Single View 3D Reconstruction and Parsing Using Geometric Commonsense for Scene Understanding

Chengcheng Yu
PhD, 2017
Zhu, Song-Chun
My thesis studies this topic in three perspective: (1) 3D scene reconstruction to understand the 3D structure of a scene. (2) Geometry and physics reasoning to understand the relationships of objects in a scene. (3) The interaction between human action and objects in a scene.
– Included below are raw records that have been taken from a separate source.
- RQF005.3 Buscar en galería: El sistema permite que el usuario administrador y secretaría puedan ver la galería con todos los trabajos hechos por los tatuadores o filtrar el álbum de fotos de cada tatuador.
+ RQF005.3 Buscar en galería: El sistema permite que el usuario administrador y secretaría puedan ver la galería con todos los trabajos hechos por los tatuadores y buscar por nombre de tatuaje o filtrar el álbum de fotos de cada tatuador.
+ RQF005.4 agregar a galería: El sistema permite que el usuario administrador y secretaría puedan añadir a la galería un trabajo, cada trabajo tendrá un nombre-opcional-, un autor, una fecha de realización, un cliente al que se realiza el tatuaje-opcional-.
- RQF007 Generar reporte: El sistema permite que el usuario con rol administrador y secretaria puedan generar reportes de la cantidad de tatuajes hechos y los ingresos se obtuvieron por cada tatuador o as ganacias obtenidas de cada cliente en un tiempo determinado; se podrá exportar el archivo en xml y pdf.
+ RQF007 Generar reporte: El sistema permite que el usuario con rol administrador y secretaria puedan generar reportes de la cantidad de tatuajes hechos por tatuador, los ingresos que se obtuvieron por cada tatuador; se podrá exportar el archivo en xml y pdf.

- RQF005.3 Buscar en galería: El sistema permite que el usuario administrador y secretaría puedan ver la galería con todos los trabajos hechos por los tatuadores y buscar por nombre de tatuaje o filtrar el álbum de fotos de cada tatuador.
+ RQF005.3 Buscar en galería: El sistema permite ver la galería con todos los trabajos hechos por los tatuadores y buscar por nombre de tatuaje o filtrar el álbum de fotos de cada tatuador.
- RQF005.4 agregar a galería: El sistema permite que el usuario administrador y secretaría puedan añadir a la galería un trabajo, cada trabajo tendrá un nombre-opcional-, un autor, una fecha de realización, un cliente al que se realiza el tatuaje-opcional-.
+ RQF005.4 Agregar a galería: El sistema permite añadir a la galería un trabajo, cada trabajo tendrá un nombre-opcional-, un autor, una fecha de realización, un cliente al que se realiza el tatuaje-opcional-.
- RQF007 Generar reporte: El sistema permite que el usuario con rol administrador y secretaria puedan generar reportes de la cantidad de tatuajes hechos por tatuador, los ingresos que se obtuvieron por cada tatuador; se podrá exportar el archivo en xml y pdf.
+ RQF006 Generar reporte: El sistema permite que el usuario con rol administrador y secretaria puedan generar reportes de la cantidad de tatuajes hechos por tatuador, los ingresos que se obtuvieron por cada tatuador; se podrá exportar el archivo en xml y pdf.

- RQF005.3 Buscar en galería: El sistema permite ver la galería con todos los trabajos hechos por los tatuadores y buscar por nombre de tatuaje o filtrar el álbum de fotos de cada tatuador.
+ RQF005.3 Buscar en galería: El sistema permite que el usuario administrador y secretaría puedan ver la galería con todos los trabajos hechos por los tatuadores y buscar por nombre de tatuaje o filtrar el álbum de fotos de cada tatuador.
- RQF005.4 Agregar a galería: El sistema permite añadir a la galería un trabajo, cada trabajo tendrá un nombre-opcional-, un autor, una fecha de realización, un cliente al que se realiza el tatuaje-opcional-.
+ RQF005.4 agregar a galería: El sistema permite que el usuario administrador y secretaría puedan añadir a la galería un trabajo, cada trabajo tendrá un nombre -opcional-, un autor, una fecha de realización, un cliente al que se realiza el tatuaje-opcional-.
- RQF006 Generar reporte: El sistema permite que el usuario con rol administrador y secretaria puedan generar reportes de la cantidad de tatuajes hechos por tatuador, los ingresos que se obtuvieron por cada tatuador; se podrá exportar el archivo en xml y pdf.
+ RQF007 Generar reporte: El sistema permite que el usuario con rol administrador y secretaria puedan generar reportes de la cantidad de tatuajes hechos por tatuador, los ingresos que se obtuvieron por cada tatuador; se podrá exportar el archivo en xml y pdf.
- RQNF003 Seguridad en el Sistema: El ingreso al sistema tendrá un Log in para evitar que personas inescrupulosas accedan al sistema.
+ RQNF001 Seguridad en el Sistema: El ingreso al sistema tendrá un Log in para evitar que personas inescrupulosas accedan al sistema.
Specifically, the 3D reconstruction builds a unified grammatical framework capable of reconstructing a variety of scene types (e.g., urban, campus, county etc.) from a single input image. The key idea of our approach is to study a novel commonsense reasoning framework that mainly exploits two types of prior knowledges: (i) prior distributions over a single dimension of objects, e.g., that the length of a sedan is about 4.5 meters; (ii) pair-wise relationships between the dimensions of scene entities, e.g., that the length of a sedan is shorter than a bus. These unary or relative geometric knowledge, once extracted, are fairly stable across different types of natural scenes, and are informative for enhancing the understanding of various scenes in both 2D images and 3D world. Methodologically, we propose to construct a hierarchical graph representation as a unified representation of the input image and related geometric knowledge. We formulate these objectives with a unified probabilistic formula and develop a data-driven Monte Carlo method to infer the optimal solution with both bottom-to-up and top-down computations. Results with comparisons on public datasets showed that our method clearly outperforms the alternative methods.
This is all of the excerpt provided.